I am applying for one of the non-executive directorship roles at ARIA and hope that I can leverage my knowledge and experience in Media, Digital and ICT, and of UK and European entrepreneurship and startup culture. And my experience in the academy of engaging with government around research and innovation. Also the bigger perspective I helped to bring to the UK innovation debate with BIG POTATOES: The London Manifesto for Innovation (2010), co-authored with Dr Norman Lewis, Alan Patrick, Martyn Perks, Mitch Sava, and Professor James Woudhuysen.

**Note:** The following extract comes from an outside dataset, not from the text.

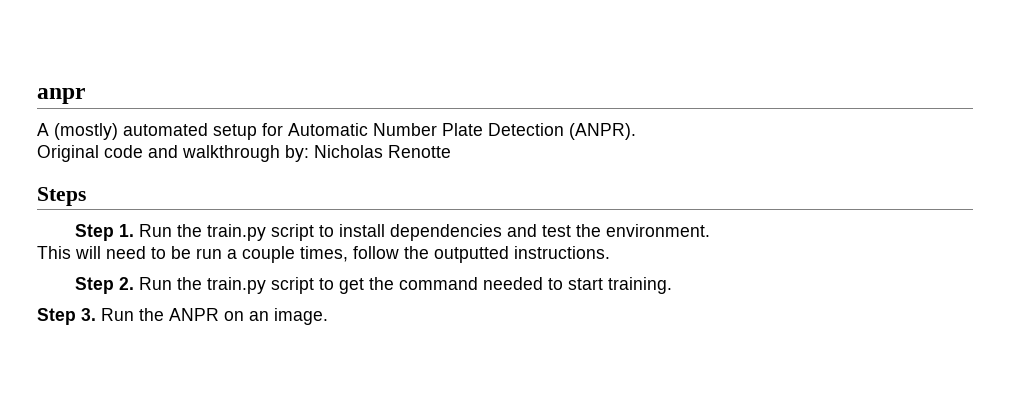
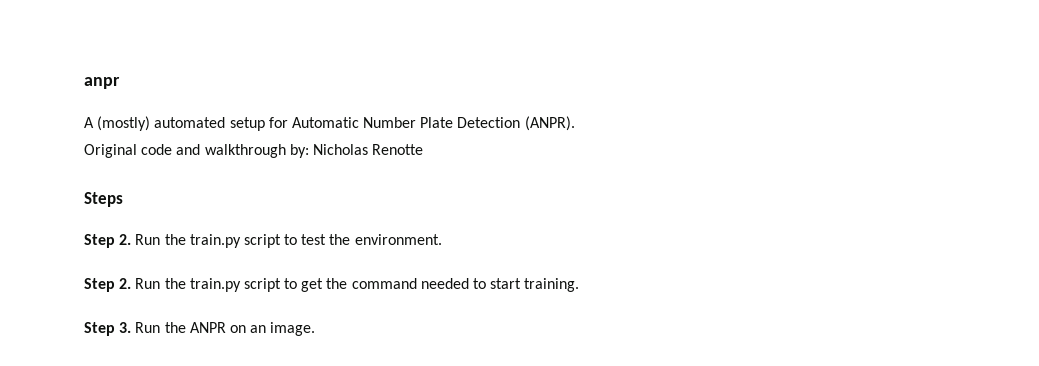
[118,224,537,241] 1. Run the train.py script to install dependencies and -> [119,234,298,248] 2. Run the train.py script to
[37,246,610,263] // This will need to be run a couple times, follow the outputted instructions. -> (442, 239) none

ARIA was inspired by (D)ARPA’s ‘empowerment of brilliant people’ and ‘tolerance for taking high risks, minimal bureaucracy, and a flat structure’ — Ilan Gur and Matt Clifford, The Economist
Whether I am successful or not, I will give ARIA my support and hope it can start to deliver on its vision, not least as the UK badly needs to transform its sclerotic performance in government-led innovation in order to increase productivity, quality of life, and wealth creation. Of course, R&D and innovation cannot be instrumental, and ARIA also needs to address the instrumentality of much government-funded R&D. To this end my colleague Paul Reeves is leading a response to ARIA’s call to propose a ‘Shape Our Vision’ roundtable and, hopefully, these roundtables will help focus UK thinking on what our real priorities, approaches, funding models, and attitudes to leadership should be.
More generally, we really need a review of the success of UK innovation strategy over the last two decades. And anyone concerned about Innovation, R&D and Industrial Strategy should be planning to meet with whoever is the new Secretary of State — to be announced in the next few days, likely Jacob Rees-Mogg (@thetimes) — to share our perspectives. Do respond here if anyone would like to be involved in such an initiative.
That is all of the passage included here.